16 de septiembre de 2014

Paseando por Madrid

¿Qué se hace en la ciudad cuando no se trabaja y prácticamente no se puede hacer nada con una mano? Ver películas, series, leer y pasear. Hay exposiciones, mercadillos, conciertos, pero asumámoslo: casi nunca nos dejamos caer por esos sitios, o al menos con la asiduidad con la que deberíamos.

Sin embargo, estos días sí que he paseado por mi barrio huyendo, tal vez, de las colas de alumnos que estos días inundan la calle libreros, y he descubierto obviedades como que la ciudad está llena a diario a pesar de que yo esté trabajando; que en el centro aún hay lugares donde comer un menú por menos de diez euros y que los helados si son bonitos, saben un poquito mejor.

Estos días además de ver películas tipo The kings of Summer o God Help the Girl, obra de uno de los componentes de Belle & Sebastián (no apta para los que odian los musicales o para aquellos a los que les empalaga el grupo escocés), he descubierto que en la calle Hortaleza, casi casi con Gran Vía, el café Charlotte ofrece un copioso menú diario por 9,90 euros, que el Marieta está muriendo de éxito y que B
acira se propone como la sorpresa mediterráneo-japonesa del otoño.

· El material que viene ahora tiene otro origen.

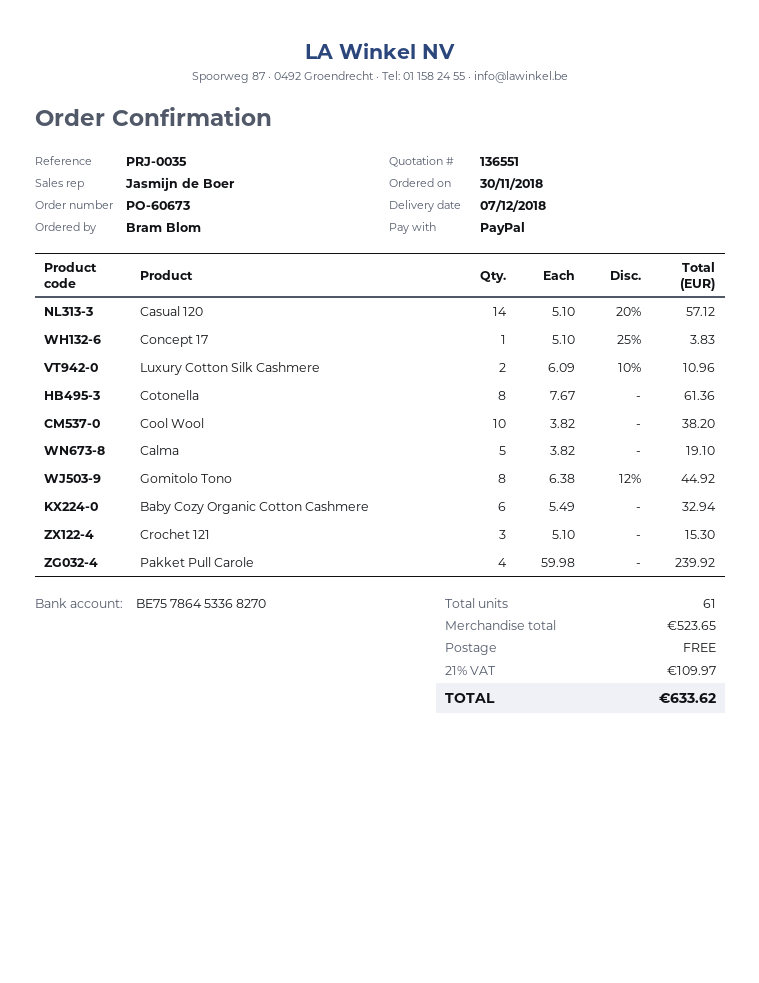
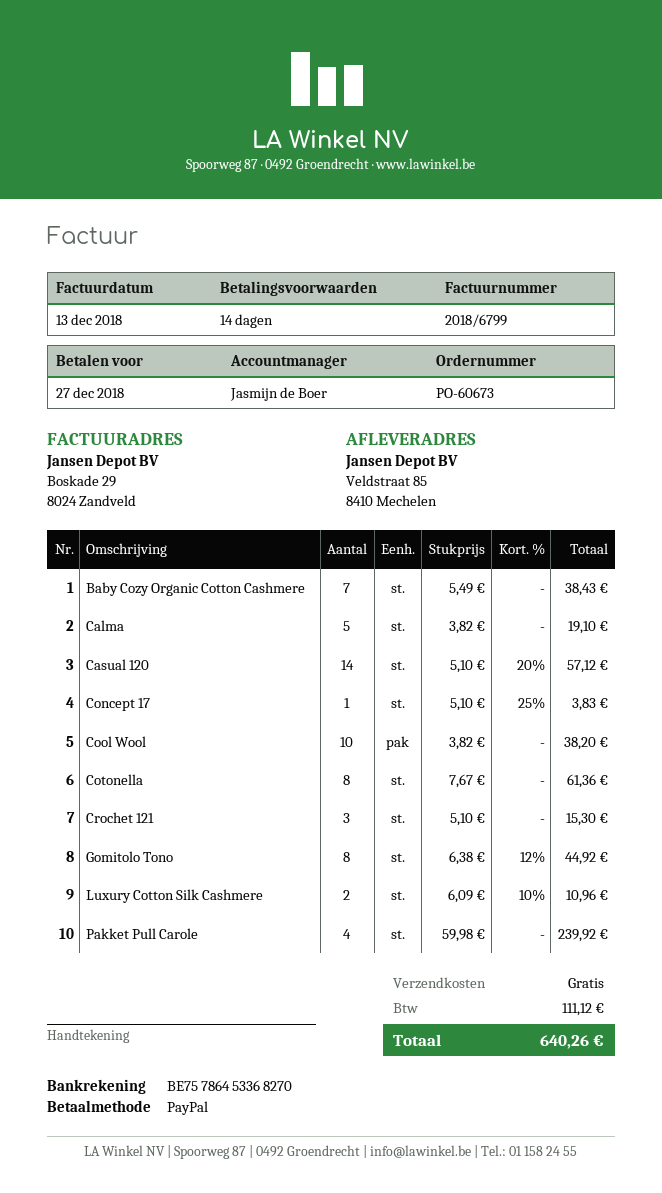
Baby Cozy Organic Cotton Cashmere: 6 x 5.49 = 32.94 -> 7 x 5.49 = 38.43
tax: 109.97 -> 111.12
total: 633.62 -> 640.26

A lo largo de mis paseos, he visto como el verano va alejándose del precioso Cuartel de Conde Duque y he constatado que los helados de Bellamia (Pérez Galdós) saben de lujo, también por los ojos.

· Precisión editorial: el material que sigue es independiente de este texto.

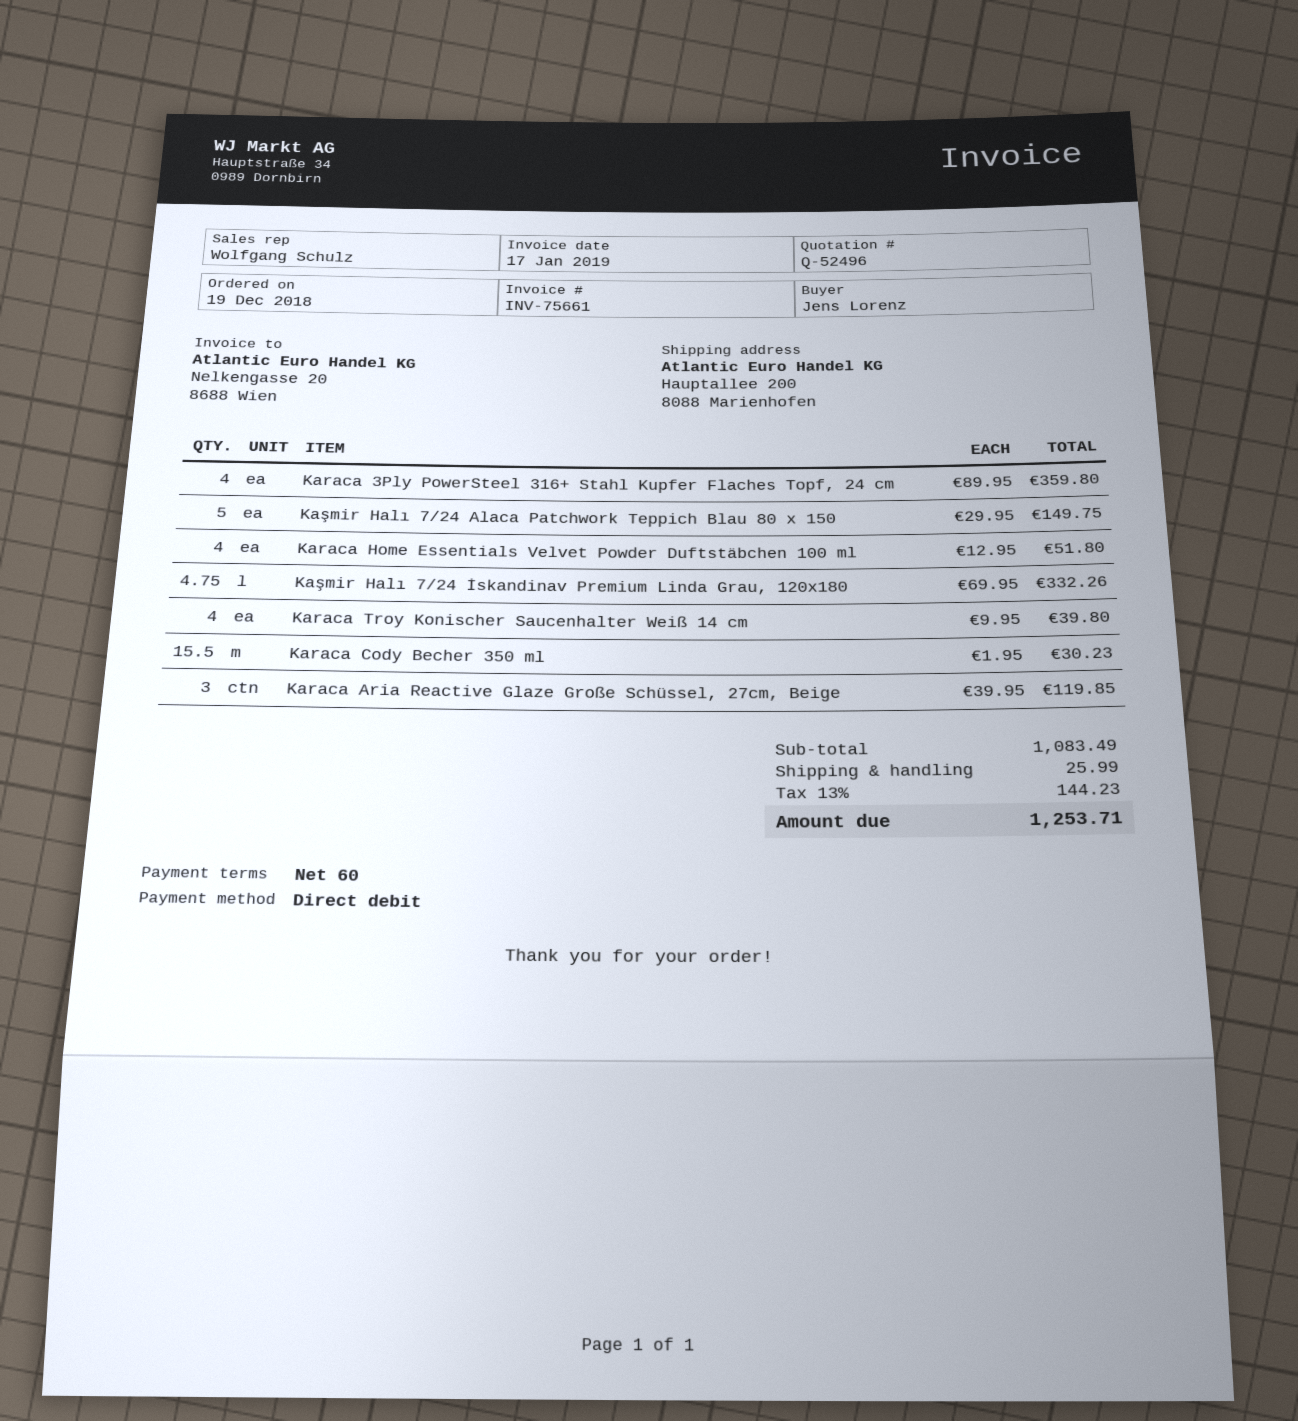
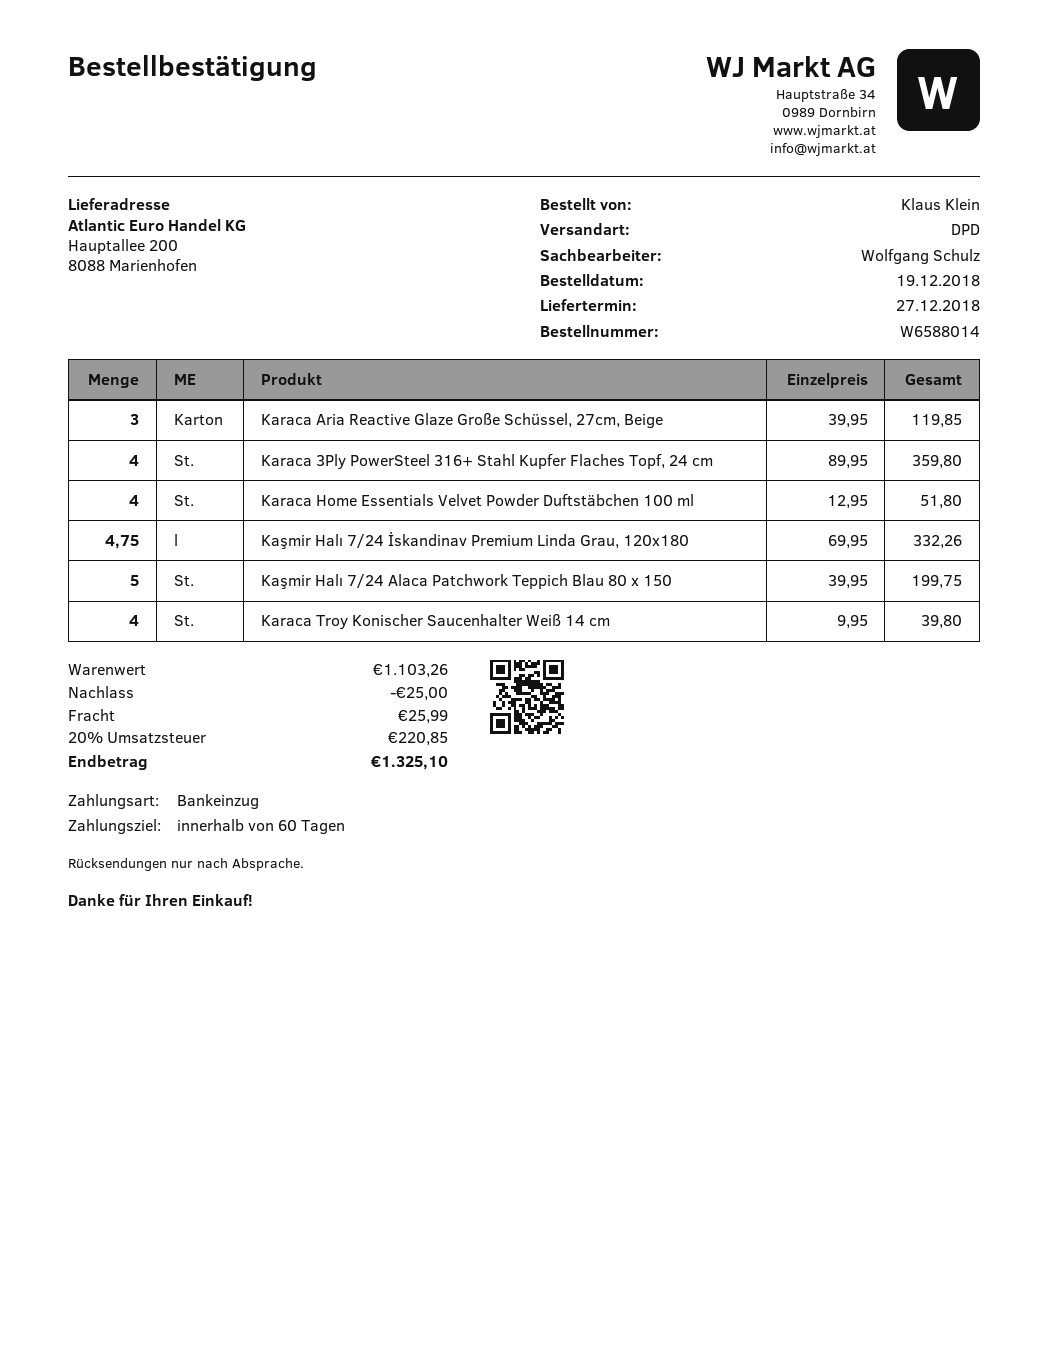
ordered by: Jens Lorenz -> Klaus Klein
Kaşmir Halı 7/24 Alaca Patchwork Teppich Blau 80 x 150: 5 x 29.95 = 149.75 -> 5 x 39.95 = 199.75
Karaca Cody Becher 350 ml: 15.5 x 1.95 = 30.23 -> none
subtotal: 1083.49 -> 1103.26
discount: none -> 25.00
tax: 13% = 144.23 -> 20% = 220.85
total: 1253.71 -> 1325.10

Además de pensar mucho en lo que haré estos meses y de planear viajes por internet, he disfrutado de leer El Jilguero, un libro que me ha cautivado durante los últimas semanas de verano y he visto muchas más bicicletas por Madrid, ¿se convertirá en una ciudad ciclable? Lo veremos en los muchos paseos que nos depara el invierno.